Quattordici arresti contro il clan Riviezzi, con base a Pignola e influenza sull’intero territorio della provincia di Potenza, tanto da essere arrivato a gestire – attraverso un prestanome – il bar all’interno del Palazzo di giustizia del capoluogo lucano. Un duro colpo, quello inflitto dalla procura guidata da Francesco Curcio, con il blitz eseguito dalla Squadra mobile potentina, dallo Sco e dal Gico della Guardia di finanza. Il clan Riviezzi “influenzava – ha evidenziato il procuratore che ha coordinato le indagini insieme al pm Gerardo Salvia – anche l’attività dell’amministrazione comunale di Pignola, con la capacità tipica mafiosa di far paura e intimidire pure gli amministratori pubblici”.

In carcere sono finite 11 persone, tra cui “lo zio” Saverio Riviezzi, ritenuto il capo dell’organizzazione e già alla sbarra nel maxi-processo al clan dei “Basilischi”, altre tre ai domiciliari mentre altre tre hanno ricevuto l’obbligo di firma. Eseguito pure il sequestro preventivo delle quote e del complesso aziendale di due società, una delle quale gestisce il bar del Tribunale di Potenza. Il provvedimento è stato adottato dopo un’indagine coordinata dalla Dda potentina che ha permesso di fare luce sull’esistenza e sul forte radicamento nel territorio del clan dei Riviezzi, collegato con il sodalizio Cassotta del Vulture Melfese e con gruppi sia in Calabria, dove secondo gli inquirenti i Riviezzi godono di particolari appoggi e considerazione, sia in Campania.

Le indagini sono durate due anni con intercettazioni, dichiarazioni di testimoni e collaboratori di giustizia, sopralluoghi, acquisizioni documentali, pedinamenti “disvelando – spiega il procuratore di Potenza, Francesco Curcio – la piena operatività del sodalizio pignolese e la sua endemica compenetrazione nel tessuto istituzionale ed imprenditoriale del potentino, al punto da essere in grado di condizionare alcuni settori della pubblica amministrazione locale, di governare il sistema degli appalti boschivi e di infiltrarsi sin dal 2017 quale segno di auto-affermazione in un luogo simbolico, oltre che di disponibilità economiche, nella gestione del bar-caffetteria del Palazzo di giustizia”.

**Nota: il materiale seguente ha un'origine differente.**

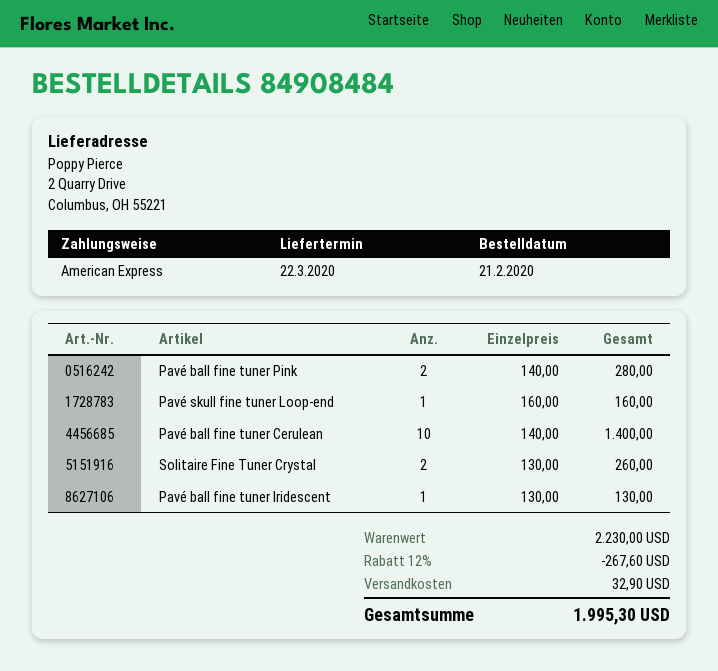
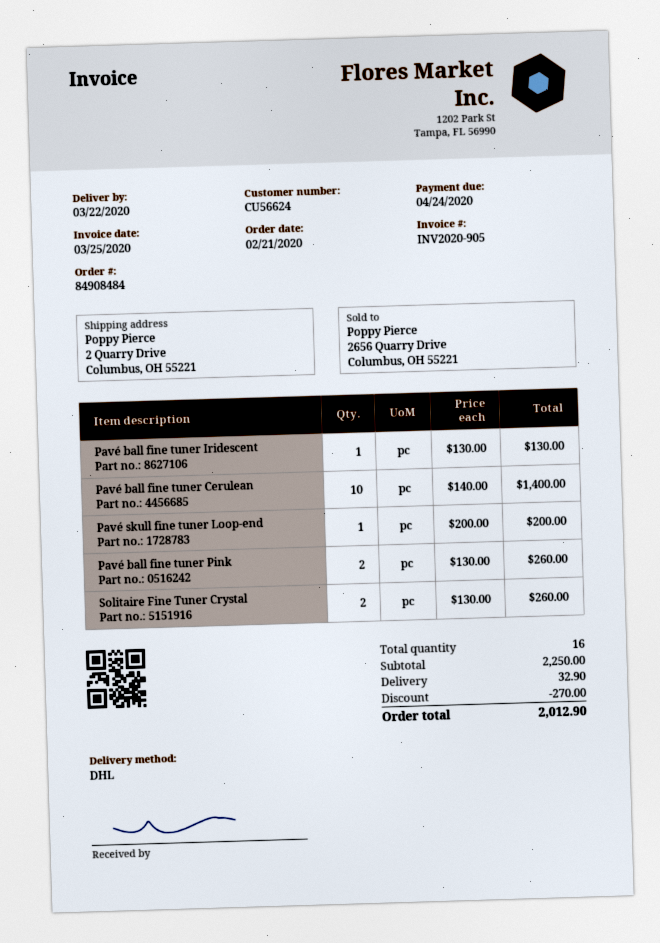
Pavé ball fine tuner Pink: 2 x 140.00 = 280.00 -> 2 x 130.00 = 260.00
Pavé skull fine tuner Loop-end: 1 x 160.00 = 160.00 -> 1 x 200.00 = 200.00
subtotal: 2230.00 -> 2250.00
discount: 267.60 -> 270.00
total: 1995.30 -> 2012.90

In questo modo il clan dava “eclatante dimostrazione della propria forza verso l’esterno” e allo stesso tempo garantendosi “un osservatorio privilegiato all’interno di un palazzo nevralgico nel sistema di tutela e ripristino della legalità”. Le due società che si sono alternate nella gestione del bar sono intestate ad altre persone, ritenute dei prestanome, che servivano a schermare la gestione di fatto di soggetti appartenenti o contigui al sodalizio. Per la vicenda del bar, è stata contestata a un indagato la condotta estorsiva ai danni di un altro imprenditore, avvenuta nel 2018, per farlo recedere dal ricorso al Tar contro l’aggiudicazione del servizio.